Beth Kregor on Why Chicago Should Open its Sidewalks to Vendors

When is a Street Vendor an 'Emerging Business'? When Chicago Says It Is

Why has Chicago given special permission to nonprofit E.A.T. Chicago to sell tofu scramble wraps on sidewalks downtown, calling the idea an innovative “emerging business,” while long-standing traditional vendors are arrested for selling tamales in Little Village?

Chicago's vendors have been pleading for the city to legalize them for decades. Under current law,vendors cannot get a license to sell food from a pushcart, even if they have taken the city's food safety classes and are eligible to manage restaurant kitchens. Sidewalk vendors live in fear of the police, who occasionally ticket them, throw away their inventory or arrest them. Other entrepreneurs who dream of starting a small food business by selling iced coffee or bagels or salads from a cart or bicycle trailer are denied licenses at City Hall, and their dreams (and businesses) never get off the ground.

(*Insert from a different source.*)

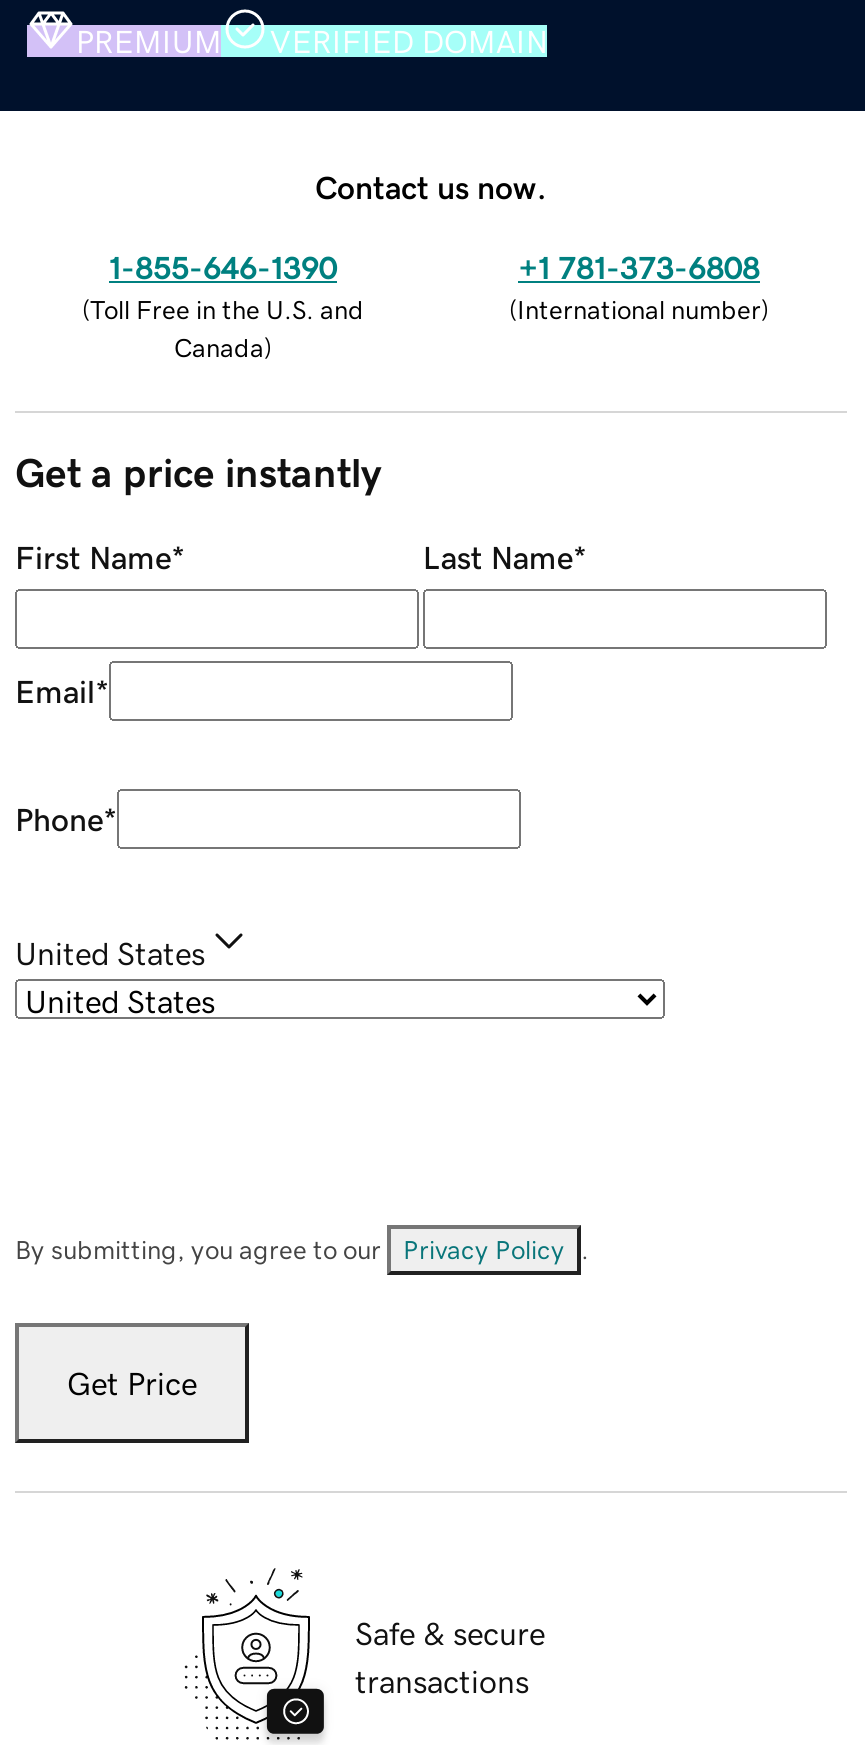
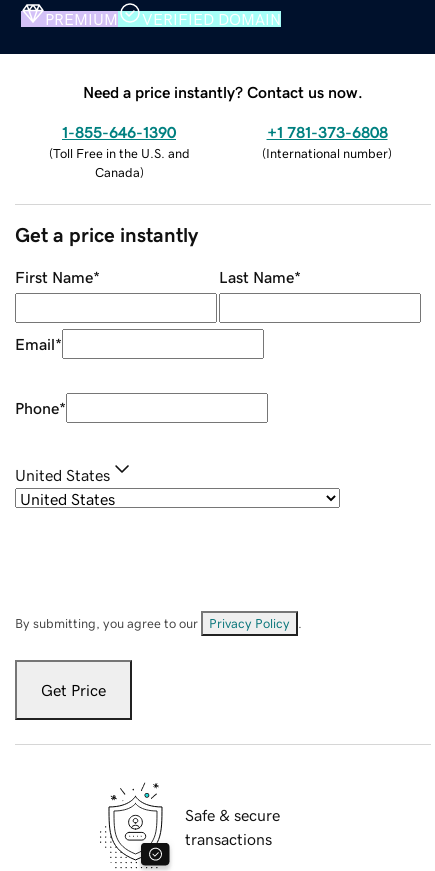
- Contact us now.
+ Need a price instantly? Contact us now.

In contrast, Mayor Rahm Emanuel's office announced in August that E.A.T. had received the first“emerging business license” from the Department of Business Affairs and Consumer Protection. The emerging business license was created in 2012 so that the city could grant a temporary license to an innovative business that the City Council had not previously considered, giving the business time to get started and the City Council time to write new laws.